The choice of Baldur’s Gate II here is sort of arbitrary. I could’ve easily picked any Infinity Engine game. 1) They all involve a lot of traveling around a world and exploring. 2) They’re extremely lengthy, so no worries about running out of game during your trip. 3) They’re old, so they’ll run on just about any potato laptop (or iPad/Android tablet) you’ve got laying around. 4) They’re some of the best RPGs ever made.

Bonus shout-out to Fallout and Fallout 2. These are all great choices for when you need to kill 50-100 hours.

You Must Build a Boat

You Must Build a Boat

There’s not really much to You Must Build a Boat. In fact, that’s it: You must…build a boat. A big one, and one piece at a time. Then sail it up the river.

Basically a slightly more-elaborate version of the developer’s previous game, 10000000, You Must Build a Boat is built upon a match-three game—except here you’re trying to unlock chests, defeat enemies, and upgrade your boat with new shops. If you’re a fan of Bejeweled, then check out this game. It’s an amazing time killer. (Also available on iOS/Android.)

Papers, Please

Papers, Please

The worst part of any trip: Customs. The lines. The glares. The double- and triple-checked passports.

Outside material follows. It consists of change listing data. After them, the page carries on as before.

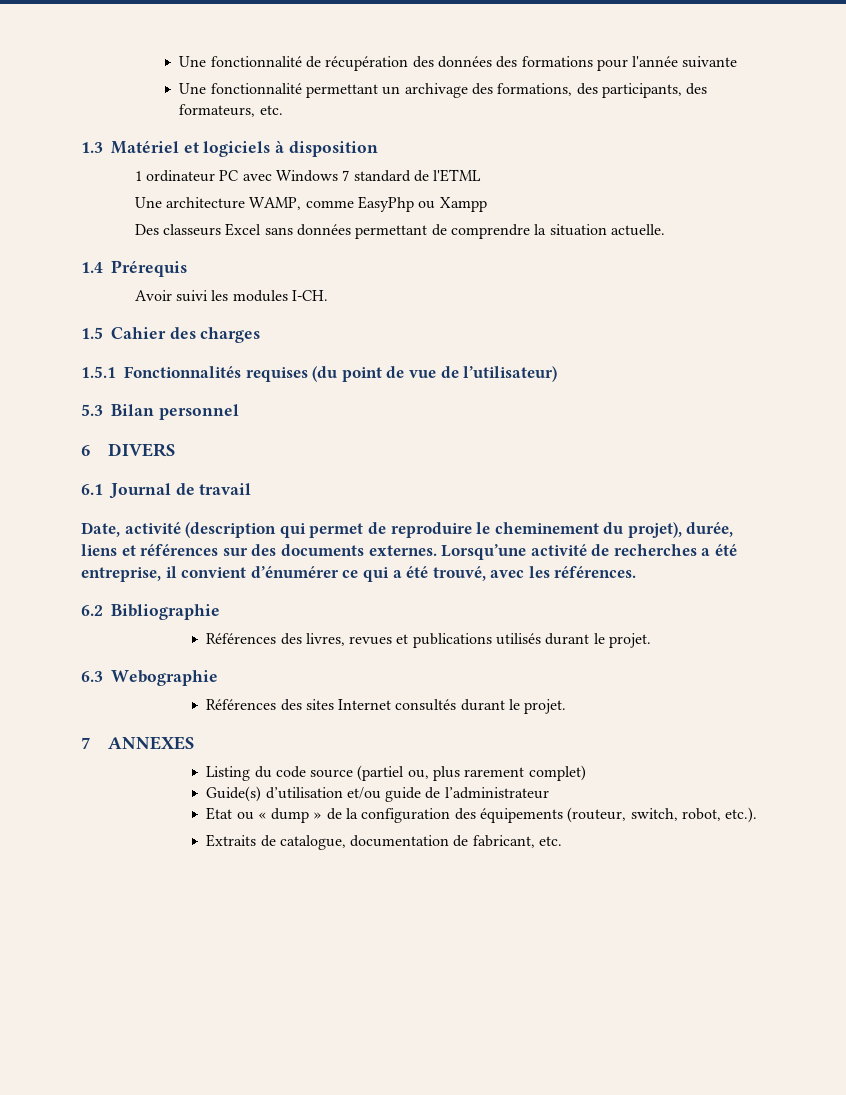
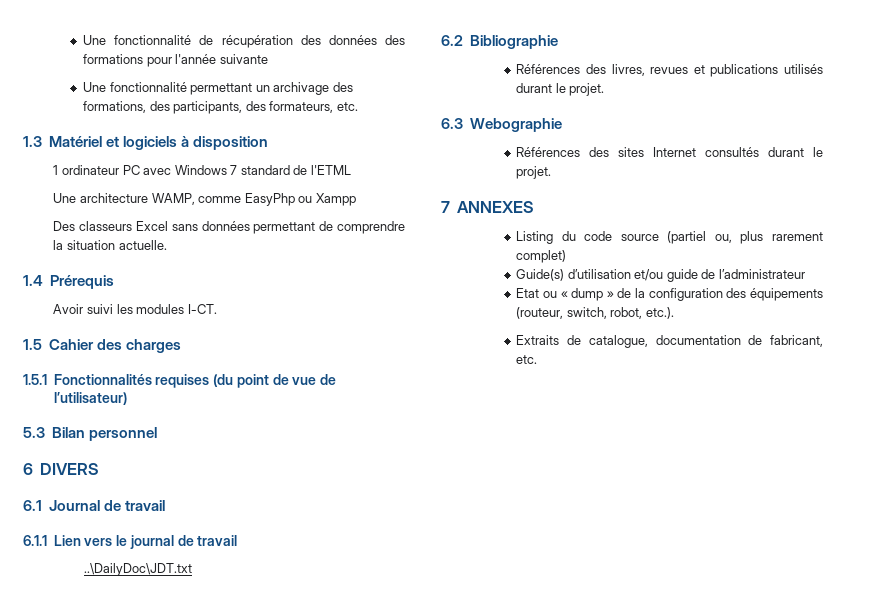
- Avoir suivi les modules I-CH.
+ Avoir suivi les modules I-CT.
- Date, activité (description qui permet de reproduire le cheminement du projet), durée, liens et références sur des documents externes. Lorsqu’une activité de recherches a été entreprise, il convient d’énumérer ce qui a été trouvé, avec les références.
+ 6.1.1 Lien vers le journal de travail
+ ..\DailyDoc\JDT.txt

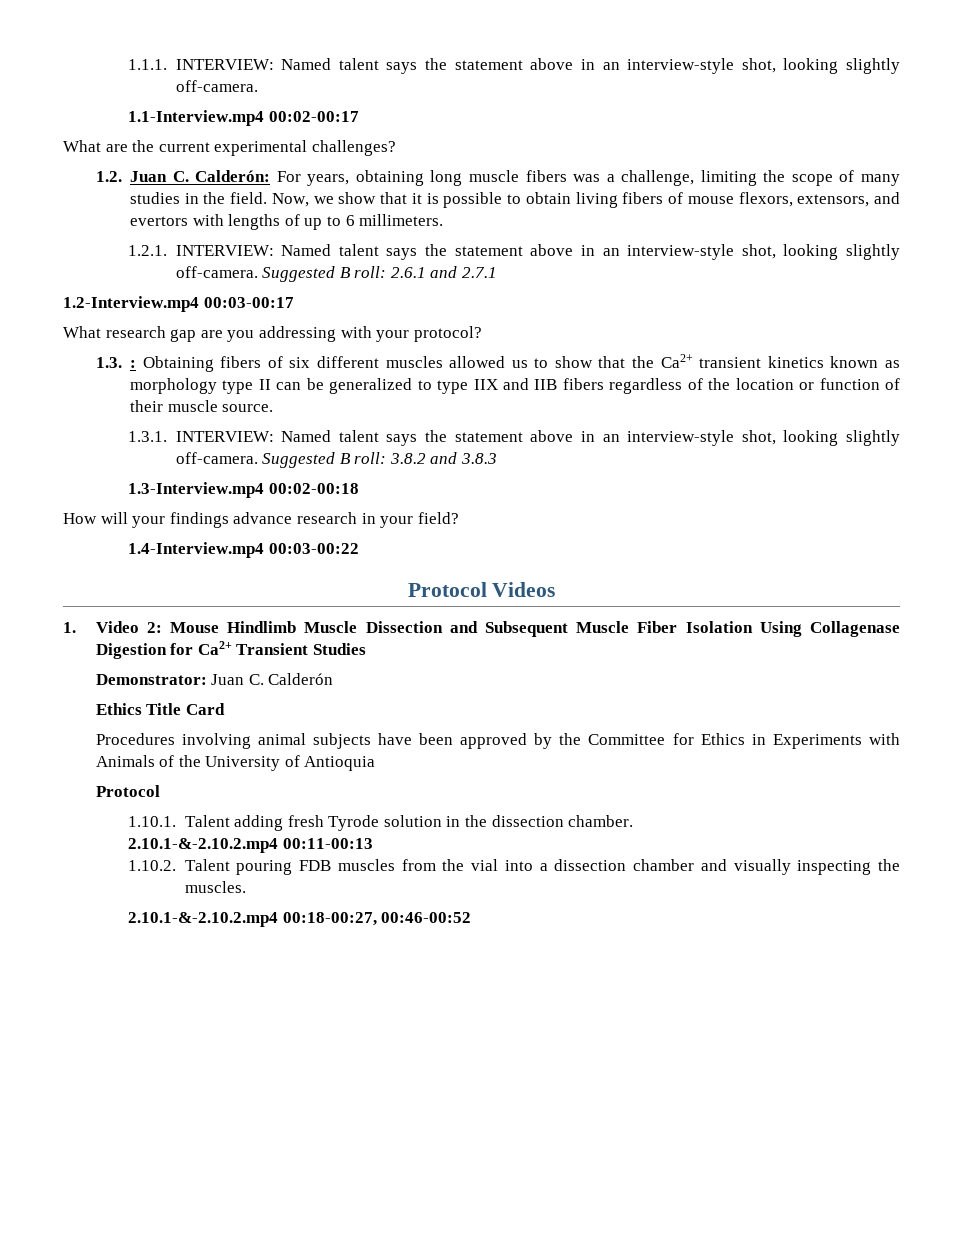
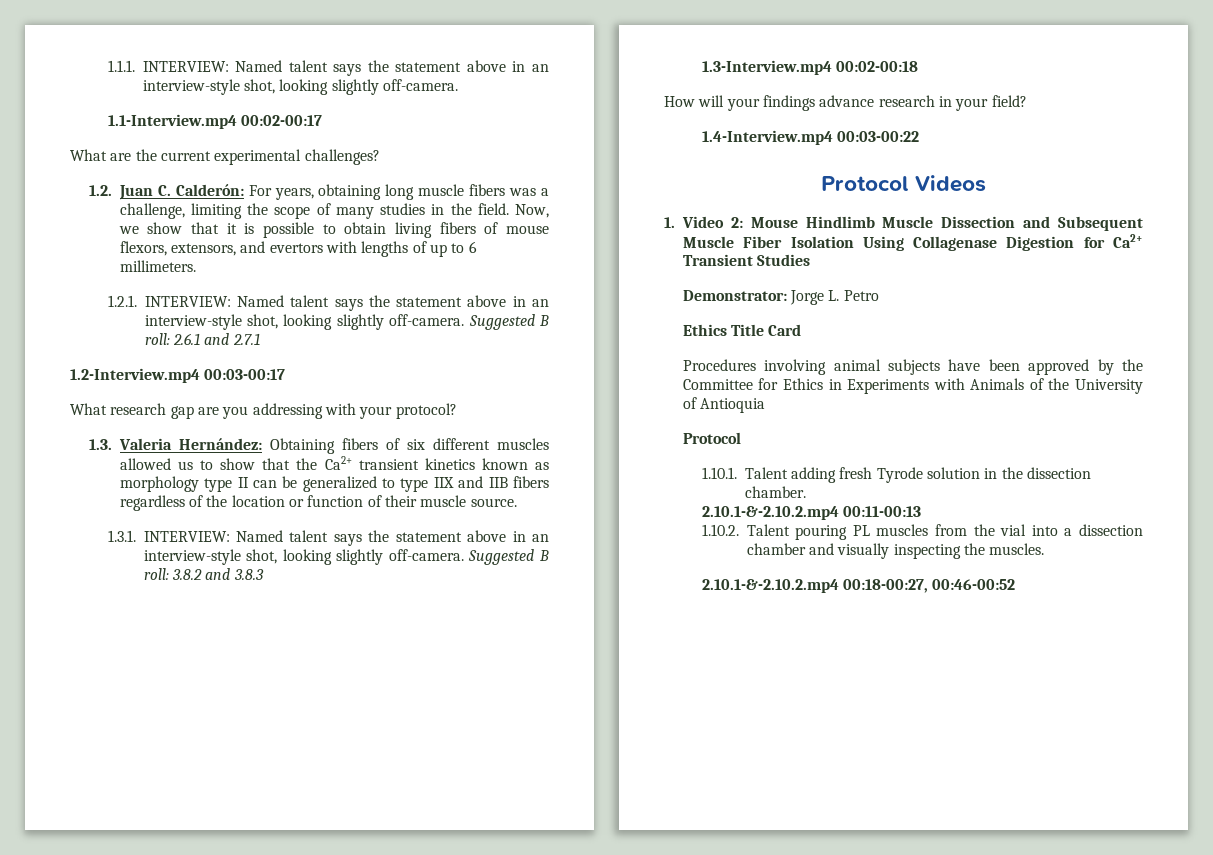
- 1.3. : Obtaining fibers of six different muscles allowed us to show that the Ca2+ transient kinetics known as morphology type II can be generalized to type IIX and IIB fibers regardless of the location or function of their muscle source.
+ 1.3. Valeria Hernández: Obtaining fibers of six different muscles allowed us to show that the Ca2+ transient kinetics known as morphology type II can be generalized to type IIX and IIB fibers regardless of the location or function of their muscle source.
- Demonstrator: Juan C. Calderón
+ Demonstrator: Jorge L. Petro
- 1.10.2. Talent pouring FDB muscles from the vial into a dissection chamber and visually inspecting the muscles.
+ 1.10.2. Talent pouring PL muscles from the vial into a dissection chamber and visually inspecting the muscles.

But hey, the agents don’t have it easy either—at least, the ones working in Soviet Bloc-esque dictatorships. In Papers, Please you control entry to the glorious country of Arstotzka and must check people’s passports and other documents to make sure only the “right” people make it through. Husband’s papers are in order but the wife’s aren’t? Better turn her away, or else the higher-ups will dock your pay. And you wouldn’t want your own wife and kid to starve, would you? It’s an excellent ethical conundrum, and our Game of the Year from 2013.

The Banner Saga

The Banner Saga

The Banner Saga is one part choose-your-own-adventure, one part tactical combat. But it’s actually the stuff in between the game-y bits that lands it on this list: 75 percent of The Banner Saga is spent watching your ragtag band of humans and giants (“Varl”) trudge across the map in single file.

There’s a reason, of course. With the world threatened by an unknown foe, you flee and try to lead the remnants of civilization to safety. Doing so means keeping them fed, safe, and, ultimately, alive. It’s one of my colleague Brad Chacos’s favorite games, and perfect for travel whether you’re fleeing the forces of evil or merely taking a trip.

FTL

FTL: Faster Than Light

Forget boring ol’ Earth. How about traveling through space instead? In FTL you’re a fugitive on the run from the law, and your only goal is to survive the unknown depths of space and escape unscathed.

You probably won’t. Chances are you’ll die. Then die again. And again. And again. But FTL’s blend of choose-your-own-adventure with Oregon Trail (and its genius real-time combat) will keep you coming back for one more run.

(Side note: This one’s also available on mobile, though only iOS.)

Sunless Sea

Sunless Sea

Along with 80 Days, Sunless Sea is easily one of the best exploration games I’ve ever played. You’re captain of a steamship, and your job is to explore. Easy enough, except you’re exploring the world of Fallen London, aka the Victorian era if it were infested with Lovecraftian monsters.

The game has its issues—it’s a bit slow and tedious after a certain point, which is frustrating when you just want to find the next bit of story—but the first hours exploring the Zee are amazing. The game piles on atmosphere until you think you can’t take anymore, and then you can’t—because your captain’s dead. Time to start smuggling human souls again.

Organ Trail

Organ Trail

What is Organ Trail? Well, it’s Oregon Trail with zombies. Done. Ship it.

Organ Trail faithfully recreates the experience of playing the original Oregon Trail on an Apple II, down to the color scheme. But more than just a technical achievement, Organ Trail is a hell of a lot of fun. The ol’ covered wagon is replaced with a station wagon, hunting wildlife now involves fending off zombies, and dysentery is…well, still dysentery.

And as with some others on the list, this one’s on phones too.